Glacé cherries are simply cherries that have been candied. Candied fruit are soaked in sugar syrup for a number of days until the syrup replaces the moisture in the fruit. The sugar preserves the fruit and when dried, the candied fruit will retain its shape and colour.

Fresh cherries should be kept in the fridge, preferably in a shallow bowl. If they're piled on top of each other the weight can crush and damage them. While they may keep for longer than a few days, cherries are highly perishable and they're better fresher. To avoid damaging the fruit, wash them just before using rather than before you put them in the fridge. Refrigerate cans or jars of cherries after opening for up to a week.

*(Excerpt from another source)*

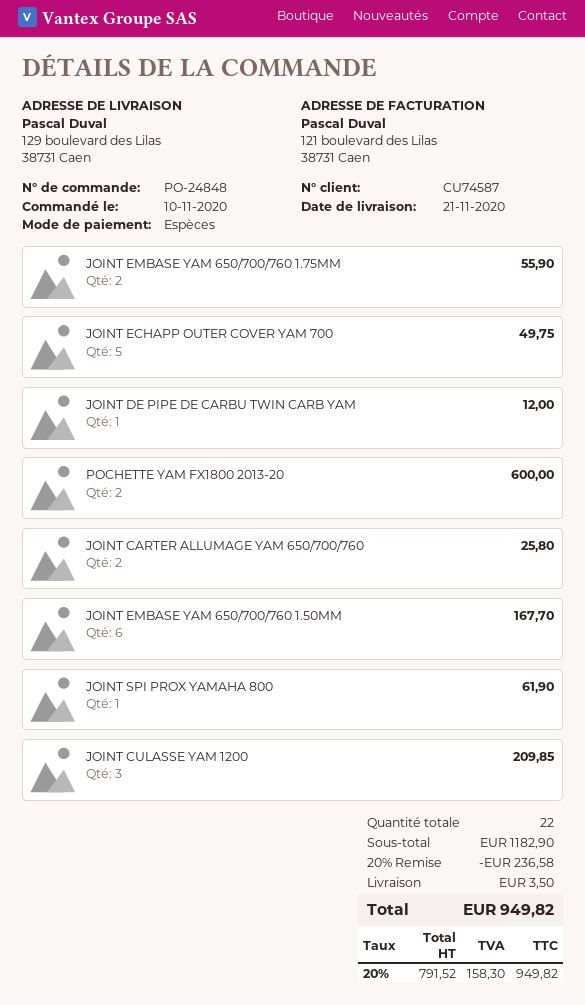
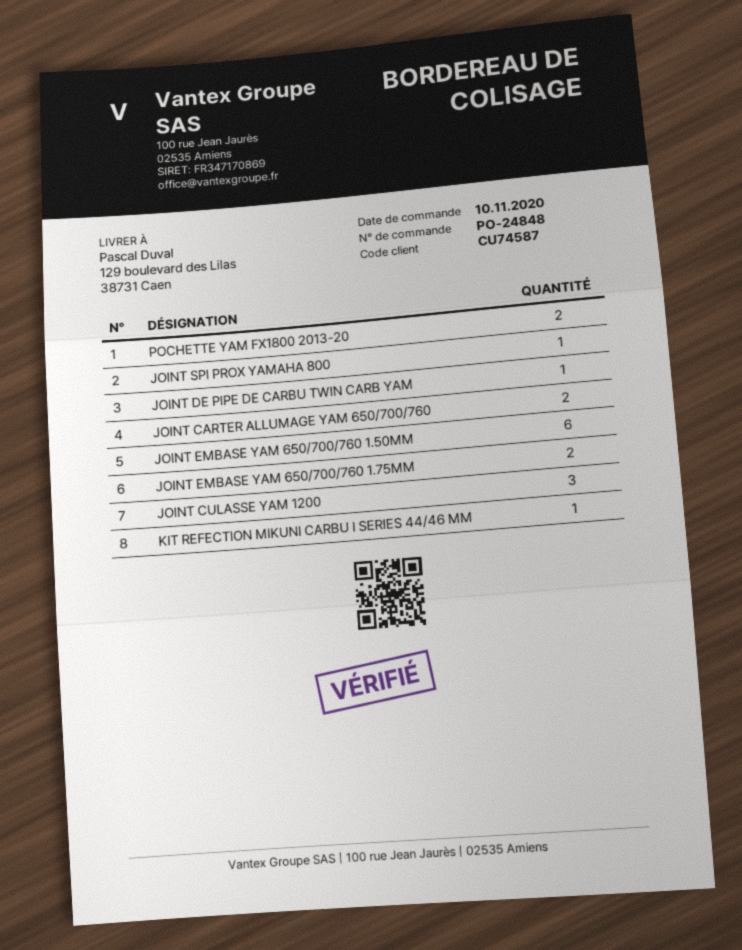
JOINT ECHAPP OUTER COVER YAM 700: 5 -> none
KIT REFECTION MIKUNI CARBU I SERIES 44/46 MM: none -> 1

Any canned food should be transferred to a glass or plastic container before you put it in the fridge.

Vegetables and fruits contain a vast array of different phytochemicals, many of them with antioxidant activity. While these protect the plant, they have been shown to protect human health as well. Not only is it important to be eating our 5+ a day – with an emphasis on the 'plus' – it's also important to eat lots of different colours. That's because the different colours indicate different compounds in the vegetables and fruits.

The deep red of cherries comes from their anthocyanins, a group of particularly potent antioxidants. Plants produce anthocyanins to protect themselves from things like solar radiation, insects and diseases. While cherries contain small amounts of a range of vitamins and minerals, it's mainly their anthocyanins that have got the scientists busy in their laboratories.

Folk medicine has for centuries credited cherries with easing the pain of arthritis and gout, and scientific research is now emerging to support this. While the anthocyanins found in sweet and tart cherries vary in their concentrations, both contain anthocyanins 1 and 2, which scientists believe may explain their anti-inflammatory effect.

Cherries are also one of the few food sources of melatonin, with tart cherries containing very high amounts. Melatonin is involved in the body's circadian rhythms and is a natural sleep enhancer. If you're a shift worker, you're suffering jetlag or just have difficulty with sleep patterns, it might be worth trying a serving of tart cherries! If that doesn't work, rest assured the melatonin is helping out anyway; it's another powerful antioxidant.

Cherries also contain quercitin, a compound being studied for its involvement in blood clotting and the reduction of risk for heart attack and stroke; ellagic acid, used in cancer-preventing drugs; perillyl alcohol, which may have anti-tumour activity; and beta-sitosterol, high amounts of which are associated with lower blood cholesterol levels.

While scientists love to isolate compounds in foods so they can identify what they do and perhaps develop drugs or food additives, we just love to eat foods as a whole. Adding cherries to a diet rich in vegetables and fruits may well enhance cardiovascular health, help prevent against cancer and even slow the aging process.

Depending on the variety, half a cup of fresh cherries contains up to 200kJ; a low-energy snack whichever way you look at it. For tart cherries in syrup the energy content varies from around 320-380kJ per half cup, depending on the brand.

Half a cup of glacé cherries contains around 1450kJ, but hopefully you're not tempted to munch on those as a snack!

  • Like cherry tomatoes, the bite-size cherry appeals to children; a healthy treat to add to the lunchbox. Don't give to children under five years as the stone is a choking hazard.
  • Top your morning cereal with tart cherries from a can or jar. Don't discard the syrup: some of the health-promoting anthocyanins will have migrated into it.
  • Use fresh cherries (pitted) in trifles and fruit salads.
  • Combine cherries with strawberries and raspberries for a simple compote: sprinkle with sugar, heat briefly until the sugar has dissolved and store in the fridge for a simple dessert or to enjoy with cereal.
  • Serve fresh cherries on a platter with other summer fruit like peaches, apricots and strawberries for a simple and delicious summer dessert.